Material for this exercise below:
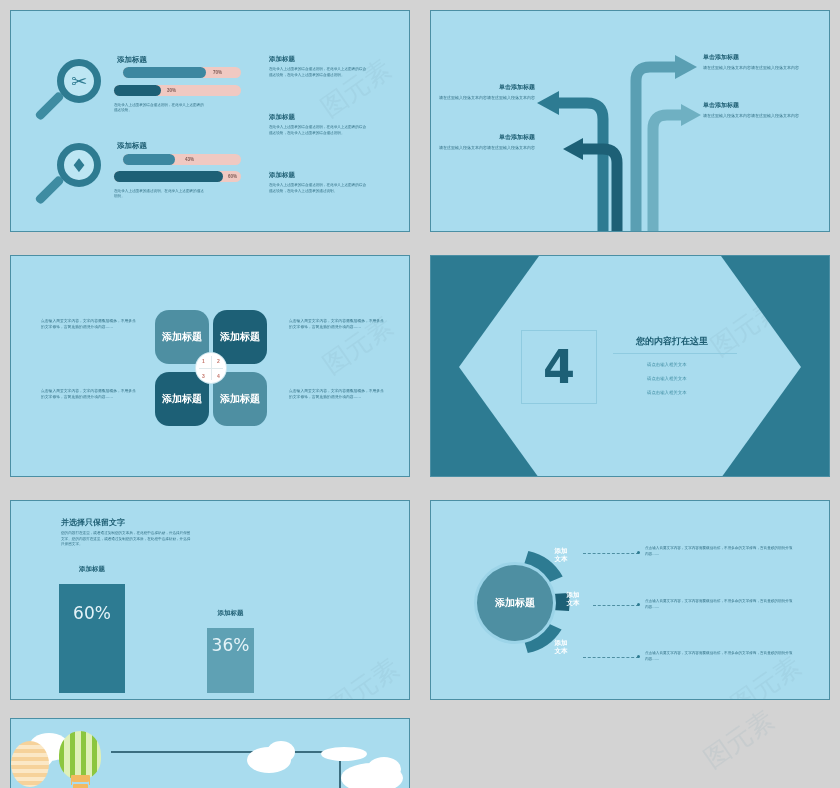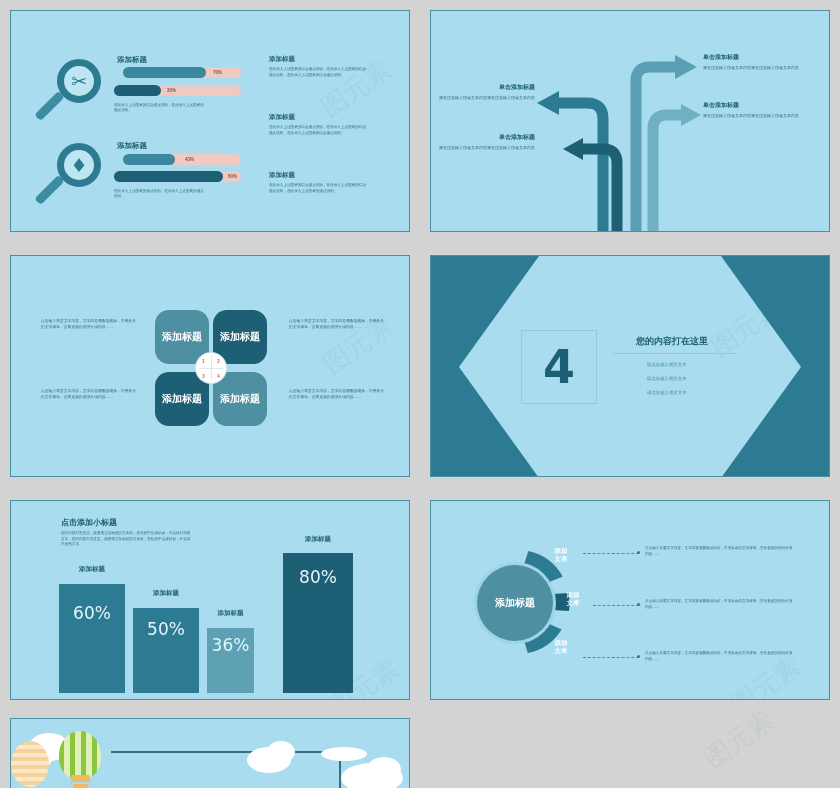--- a/index.html
+++ b/index.html
@@ -254,7 +254,7 @@
   <div class="slide s5" style="left:10px;top:500px;width:400px;height:200px;">
     <div class="wm" style="right:6px;bottom:-6px;">图元素</div>
 
-    <div class="ct" style="left:50px;top:16px;">点击添加小标题</div>
+    <div class="ct" style="left:50px;top:16px;">并选择只保留文字</div>
     <div class="cb" style="left:50px;top:30px;">您的内容打在这里，或者通过复制您的文本后，在此框中选择粘贴，并选择只保留文字。您的内容打在这里，或者通过复制您的文本后，在此框中选择粘贴，并选择只保留文字。</div>
 
     <div class="bar" style="left:48px;top:64px;width:66px;height:128px;">

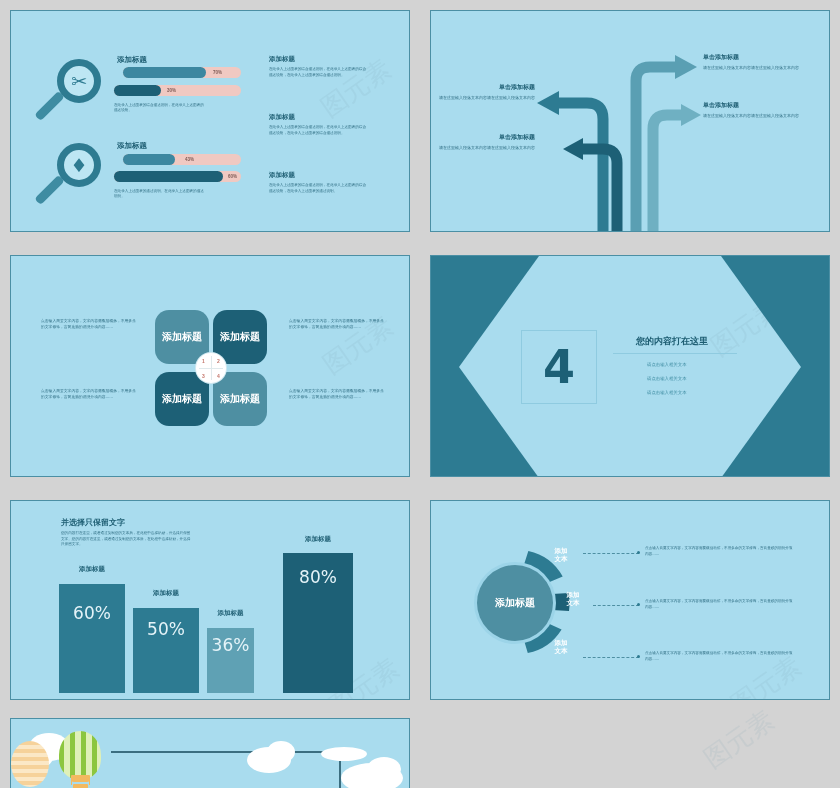--- a/index.html
+++ b/index.html
@@ -275,11 +275,6 @@
       <div class="val" style="top:26px;">36%</div>
     </div>
 
-    <div class="bar" style="left:272px;top:34px;width:70px;height:158px;">
-      <div class="cap" style="top:0;">添加标题</div>
-      <div class="rect" style="height:140px;background:#1d6076;"></div>
-      <div class="val" style="top:32px;">80%</div>
-    </div>
   </div>
 
   <div class="slide s6" style="left:430px;top:500px;width:400px;height:200px;">

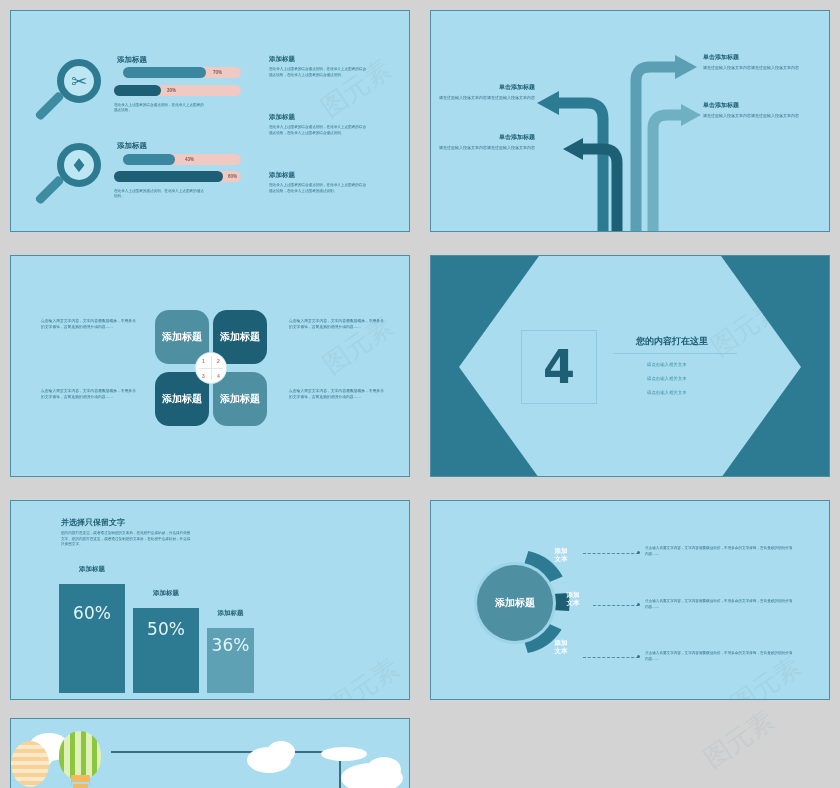--- a/index.html
+++ b/index.html
@@ -263,11 +263,6 @@
       <div class="val" style="top:38px;">60%</div>
     </div>
 
-    <div class="bar" style="left:122px;top:88px;width:66px;height:104px;">
-      <div class="cap" style="top:0;">添加标题</div>
-      <div class="rect" style="height:85px;background:#2d7b92;"></div>
-      <div class="val" style="top:30px;">50%</div>
-    </div>
 
     <div class="bar" style="left:196px;top:108px;width:47px;height:84px;">
       <div class="cap" style="top:0;">添加标题</div>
End of Material for this exercise.
_Requirement:_
Transcribe every entry above exactly. Omit all pictures.

_Output:_
--- a/index.html
+++ b/index.html
@@ -254,7 +254,7 @@
   <div class="slide s5" style="left:10px;top:500px;width:400px;height:200px;">
     <div class="wm" style="right:6px;bottom:-6px;">图元素</div>
 
-    <div class="ct" style="left:50px;top:16px;">点击添加小标题</div>
+    <div class="ct" style="left:50px;top:16px;">并选择只保留文字</div>
     <div class="cb" style="left:50px;top:30px;">您的内容打在这里，或者通过复制您的文本后，在此框中选择粘贴，并选择只保留文字。您的内容打在这里，或者通过复制您的文本后，在此框中选择粘贴，并选择只保留文字。</div>
 
     <div class="bar" style="left:48px;top:64px;width:66px;height:128px;">

--- a/index.html
+++ b/index.html
@@ -275,11 +275,6 @@
       <div class="val" style="top:26px;">36%</div>
     </div>
 
-    <div class="bar" style="left:272px;top:34px;width:70px;height:158px;">
-      <div class="cap" style="top:0;">添加标题</div>
-      <div class="rect" style="height:140px;background:#1d6076;"></div>
-      <div class="val" style="top:32px;">80%</div>
-    </div>
   </div>
 
   <div class="slide s6" style="left:430px;top:500px;width:400px;height:200px;">

--- a/index.html
+++ b/index.html
@@ -263,11 +263,6 @@
       <div class="val" style="top:38px;">60%</div>
     </div>
 
-    <div class="bar" style="left:122px;top:88px;width:66px;height:104px;">
-      <div class="cap" style="top:0;">添加标题</div>
-      <div class="rect" style="height:85px;background:#2d7b92;"></div>
-      <div class="val" style="top:30px;">50%</div>
-    </div>
 
     <div class="bar" style="left:196px;top:108px;width:47px;height:84px;">
       <div class="cap" style="top:0;">添加标题</div>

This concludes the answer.